### Excerpted data
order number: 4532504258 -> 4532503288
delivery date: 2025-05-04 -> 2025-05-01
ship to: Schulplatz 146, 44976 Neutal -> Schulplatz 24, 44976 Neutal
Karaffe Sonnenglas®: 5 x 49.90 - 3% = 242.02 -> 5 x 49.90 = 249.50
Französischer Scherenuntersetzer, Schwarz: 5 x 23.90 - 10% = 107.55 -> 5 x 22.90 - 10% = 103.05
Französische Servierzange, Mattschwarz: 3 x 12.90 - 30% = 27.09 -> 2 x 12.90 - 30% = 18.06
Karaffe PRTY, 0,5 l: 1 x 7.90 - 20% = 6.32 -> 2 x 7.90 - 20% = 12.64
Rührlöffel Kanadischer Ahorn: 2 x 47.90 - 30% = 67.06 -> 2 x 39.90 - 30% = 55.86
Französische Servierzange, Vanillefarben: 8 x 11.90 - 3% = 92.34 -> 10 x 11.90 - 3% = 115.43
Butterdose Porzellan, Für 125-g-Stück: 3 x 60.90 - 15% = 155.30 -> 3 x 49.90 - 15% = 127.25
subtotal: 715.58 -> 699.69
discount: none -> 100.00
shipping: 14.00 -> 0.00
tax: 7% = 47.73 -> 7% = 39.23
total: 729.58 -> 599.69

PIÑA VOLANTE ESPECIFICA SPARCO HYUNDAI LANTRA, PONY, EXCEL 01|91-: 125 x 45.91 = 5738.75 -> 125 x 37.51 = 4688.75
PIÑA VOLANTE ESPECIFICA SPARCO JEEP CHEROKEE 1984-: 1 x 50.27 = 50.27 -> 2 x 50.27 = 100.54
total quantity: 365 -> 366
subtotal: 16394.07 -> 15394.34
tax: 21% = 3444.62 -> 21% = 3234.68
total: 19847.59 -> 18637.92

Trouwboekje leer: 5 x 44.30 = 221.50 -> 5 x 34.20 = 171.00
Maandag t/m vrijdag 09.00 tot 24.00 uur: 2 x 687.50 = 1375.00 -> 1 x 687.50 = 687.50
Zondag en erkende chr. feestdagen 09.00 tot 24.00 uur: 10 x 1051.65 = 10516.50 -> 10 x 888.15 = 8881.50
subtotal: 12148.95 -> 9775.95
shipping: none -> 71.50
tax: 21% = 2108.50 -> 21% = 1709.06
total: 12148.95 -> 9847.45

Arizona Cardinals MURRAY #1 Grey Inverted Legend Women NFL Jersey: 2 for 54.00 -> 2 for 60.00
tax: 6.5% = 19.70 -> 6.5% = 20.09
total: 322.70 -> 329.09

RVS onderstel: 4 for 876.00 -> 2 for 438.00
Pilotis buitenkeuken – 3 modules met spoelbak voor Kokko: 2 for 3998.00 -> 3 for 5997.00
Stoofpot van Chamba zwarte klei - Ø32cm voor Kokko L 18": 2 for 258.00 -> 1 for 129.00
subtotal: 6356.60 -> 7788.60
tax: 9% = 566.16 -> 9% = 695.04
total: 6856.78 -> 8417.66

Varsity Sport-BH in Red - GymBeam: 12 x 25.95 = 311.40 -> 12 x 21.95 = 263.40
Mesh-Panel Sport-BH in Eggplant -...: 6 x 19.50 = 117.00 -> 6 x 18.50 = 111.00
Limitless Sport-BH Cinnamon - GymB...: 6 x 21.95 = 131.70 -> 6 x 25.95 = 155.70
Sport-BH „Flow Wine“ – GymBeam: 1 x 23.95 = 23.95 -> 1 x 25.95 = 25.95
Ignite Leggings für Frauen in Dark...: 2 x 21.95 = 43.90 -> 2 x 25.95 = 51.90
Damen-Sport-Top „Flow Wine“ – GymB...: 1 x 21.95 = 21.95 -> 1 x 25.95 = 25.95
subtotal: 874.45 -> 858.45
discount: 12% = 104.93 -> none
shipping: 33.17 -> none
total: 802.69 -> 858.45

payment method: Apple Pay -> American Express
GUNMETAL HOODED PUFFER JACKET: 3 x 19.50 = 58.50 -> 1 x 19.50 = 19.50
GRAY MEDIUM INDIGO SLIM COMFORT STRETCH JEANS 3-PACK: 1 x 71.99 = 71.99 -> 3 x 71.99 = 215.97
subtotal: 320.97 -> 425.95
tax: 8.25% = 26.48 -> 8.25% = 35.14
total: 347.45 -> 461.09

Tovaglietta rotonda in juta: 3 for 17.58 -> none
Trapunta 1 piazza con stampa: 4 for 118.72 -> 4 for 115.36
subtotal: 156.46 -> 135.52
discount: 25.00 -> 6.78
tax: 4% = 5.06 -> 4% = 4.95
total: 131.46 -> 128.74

### Brief
Retype the complete listing exactly.

### Task response
order number: 4532504258 -> 4532503288
delivery date: 2025-05-04 -> 2025-05-01
ship to: Schulplatz 146, 44976 Neutal -> Schulplatz 24, 44976 Neutal
Karaffe Sonnenglas®: 5 x 49.90 - 3% = 242.02 -> 5 x 49.90 = 249.50
Französischer Scherenuntersetzer, Schwarz: 5 x 23.90 - 10% = 107.55 -> 5 x 22.90 - 10% = 103.05
Französische Servierzange, Mattschwarz: 3 x 12.90 - 30% = 27.09 -> 2 x 12.90 - 30% = 18.06
Karaffe PRTY, 0,5 l: 1 x 7.90 - 20% = 6.32 -> 2 x 7.90 - 20% = 12.64
Rührlöffel Kanadischer Ahorn: 2 x 47.90 - 30% = 67.06 -> 2 x 39.90 - 30% = 55.86
Französische Servierzange, Vanillefarben: 8 x 11.90 - 3% = 92.34 -> 10 x 11.90 - 3% = 115.43
Butterdose Porzellan, Für 125-g-Stück: 3 x 60.90 - 15% = 155.30 -> 3 x 49.90 - 15% = 127.25
subtotal: 715.58 -> 699.69
discount: none -> 100.00
shipping: 14.00 -> 0.00
tax: 7% = 47.73 -> 7% = 39.23
total: 729.58 -> 599.69

PIÑA VOLANTE ESPECIFICA SPARCO HYUNDAI LANTRA, PONY, EXCEL 01|91-: 125 x 45.91 = 5738.75 -> 125 x 37.51 = 4688.75
PIÑA VOLANTE ESPECIFICA SPARCO JEEP CHEROKEE 1984-: 1 x 50.27 = 50.27 -> 2 x 50.27 = 100.54
total quantity: 365 -> 366
subtotal: 16394.07 -> 15394.34
tax: 21% = 3444.62 -> 21% = 3234.68
total: 19847.59 -> 18637.92

Trouwboekje leer: 5 x 44.30 = 221.50 -> 5 x 34.20 = 171.00
Maandag t/m vrijdag 09.00 tot 24.00 uur: 2 x 687.50 = 1375.00 -> 1 x 687.50 = 687.50
Zondag en erkende chr. feestdagen 09.00 tot 24.00 uur: 10 x 1051.65 = 10516.50 -> 10 x 888.15 = 8881.50
subtotal: 12148.95 -> 9775.95
shipping: none -> 71.50
tax: 21% = 2108.50 -> 21% = 1709.06
total: 12148.95 -> 9847.45

Arizona Cardinals MURRAY #1 Grey Inverted Legend Women NFL Jersey: 2 for 54.00 -> 2 for 60.00
tax: 6.5% = 19.70 -> 6.5% = 20.09
total: 322.70 -> 329.09

RVS onderstel: 4 for 876.00 -> 2 for 438.00
Pilotis buitenkeuken – 3 modules met spoelbak voor Kokko: 2 for 3998.00 -> 3 for 5997.00
Stoofpot van Chamba zwarte klei - Ø32cm voor Kokko L 18": 2 for 258.00 -> 1 for 129.00
subtotal: 6356.60 -> 7788.60
tax: 9% = 566.16 -> 9% = 695.04
total: 6856.78 -> 8417.66

Varsity Sport-BH in Red - GymBeam: 12 x 25.95 = 311.40 -> 12 x 21.95 = 263.40
Mesh-Panel Sport-BH in Eggplant -...: 6 x 19.50 = 117.00 -> 6 x 18.50 = 111.00
Limitless Sport-BH Cinnamon - GymB...: 6 x 21.95 = 131.70 -> 6 x 25.95 = 155.70
Sport-BH „Flow Wine“ – GymBeam: 1 x 23.95 = 23.95 -> 1 x 25.95 = 25.95
Ignite Leggings für Frauen in Dark...: 2 x 21.95 = 43.90 -> 2 x 25.95 = 51.90
Damen-Sport-Top „Flow Wine“ – GymB...: 1 x 21.95 = 21.95 -> 1 x 25.95 = 25.95
subtotal: 874.45 -> 858.45
discount: 12% = 104.93 -> none
shipping: 33.17 -> none
total: 802.69 -> 858.45

payment method: Apple Pay -> American Express
GUNMETAL HOODED PUFFER JACKET: 3 x 19.50 = 58.50 -> 1 x 19.50 = 19.50
GRAY MEDIUM INDIGO SLIM COMFORT STRETCH JEANS 3-PACK: 1 x 71.99 = 71.99 -> 3 x 71.99 = 215.97
subtotal: 320.97 -> 425.95
tax: 8.25% = 26.48 -> 8.25% = 35.14
total: 347.45 -> 461.09

Tovaglietta rotonda in juta: 3 for 17.58 -> none
Trapunta 1 piazza con stampa: 4 for 118.72 -> 4 for 115.36
subtotal: 156.46 -> 135.52
discount: 25.00 -> 6.78
tax: 4% = 5.06 -> 4% = 4.95
total: 131.46 -> 128.74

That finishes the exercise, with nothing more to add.